- [Work item]:
From the records that follow, copy every line in which "none" appears.

*** Opening of Records for the task ***

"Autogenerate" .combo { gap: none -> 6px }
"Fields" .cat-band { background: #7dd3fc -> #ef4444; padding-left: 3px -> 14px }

*** Close of Records for the task ***
*** Opening of Records for the task ***

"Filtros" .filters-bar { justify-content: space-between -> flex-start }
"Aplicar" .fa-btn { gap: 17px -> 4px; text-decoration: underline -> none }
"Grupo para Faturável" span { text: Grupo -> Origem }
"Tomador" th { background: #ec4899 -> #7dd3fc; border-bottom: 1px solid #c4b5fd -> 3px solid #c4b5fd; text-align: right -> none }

*** Close of Records for the task ***
*** Opening of Records for the task ***

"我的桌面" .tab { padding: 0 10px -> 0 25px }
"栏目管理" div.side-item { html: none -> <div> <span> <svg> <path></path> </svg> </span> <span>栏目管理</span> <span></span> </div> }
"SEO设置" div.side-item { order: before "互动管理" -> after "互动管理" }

*** Close of Records for the task ***

- [Answer to this task]:
"Autogenerate" .combo { gap: none -> 6px }
"Aplicar" .fa-btn { gap: 17px -> 4px; text-decoration: underline -> none }
"Tomador" th { background: #ec4899 -> #7dd3fc; border-bottom: 1px solid #c4b5fd -> 3px solid #c4b5fd; text-align: right -> none }
"栏目管理" div.side-item { html: none -> <div> <span> <svg> <path></path> </svg> </span> <span>栏目管理</span> <span></span> </div> }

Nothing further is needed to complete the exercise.